LAHORE: The last week has left the banking sector in shambles as reports of a countrywide cyber-attack estimated by industry experts at billions have emerged, shortly followed by notifications from banks informing their customers that all international payments have been blocked until further notice.
Earlier, Profit reported that a cyber-attack involving Bank Islami hit its customers to the tune of $6.5 million. Sources allege that the attack lasted 35 minutes and wiped multiple customers’ accounts, due to the bank’s negligence or some internal systems failure. However, the Bank later denied all such reports and claimed that a mere Rs2.4 million had been withdrawn from customers’ account which had already been reimbursed.
Following this development, the State Bank of Pakistan (SBP) also issued directives instructing banks to take precautionary steps to ensure customers’ data safety and block all international payments. Later in a statement, SBP Spokesperson Qamar Abid told Profit that the banks were only advised and it was completely at the banks’ discretion to follow these measures or not.
Meanwhile, in the sidelines reports have also emerged that this attack that seems to have only affected only one bank was rather an inside job. Internet Security Analyst Rafay Baloch in a series of tweets claimed that Bank Islami’s customers’ card details were being auctioned on the dark web for the public. He also alleged that a possible computer virus might have been the cause of such a widespread hack.
A week later the situation seems to have left many customers on the edge regarding data privacy and the banking accounts.
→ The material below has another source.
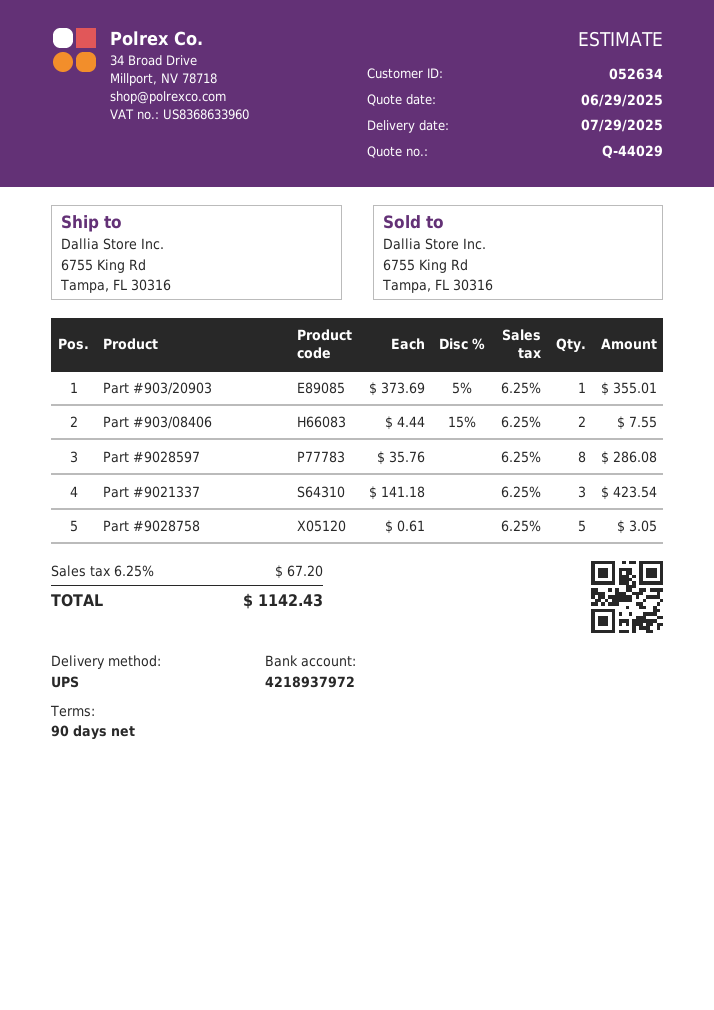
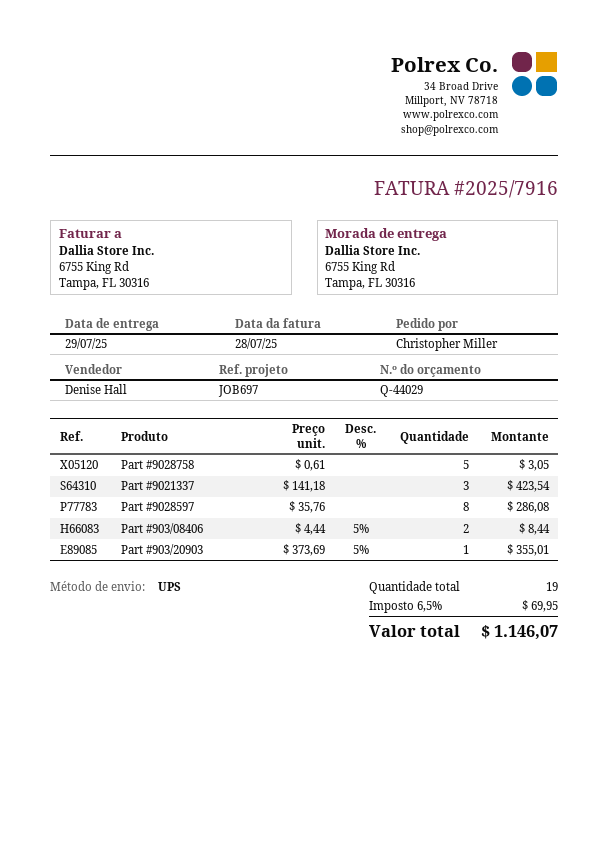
Part #903/08406: 2 x 4.44 - 15% = 7.55 -> 2 x 4.44 - 5% = 8.44
tax: 6.25% = 67.20 -> 6.5% = 69.95
total: 1142.43 -> 1146.07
Allied Bank and The Bank of Khyber former audit Chief Hermond Javed Bhatti told Profit, “The general public is slowly losing faith in the banking sector and with data breaches like these, coupled with the introduction of federal taxes on banking transactions and the latest money laundering cases, more and more customers are turning away from the formal banking sector to the informal sector in a bid to distance themselves from conspiracy.”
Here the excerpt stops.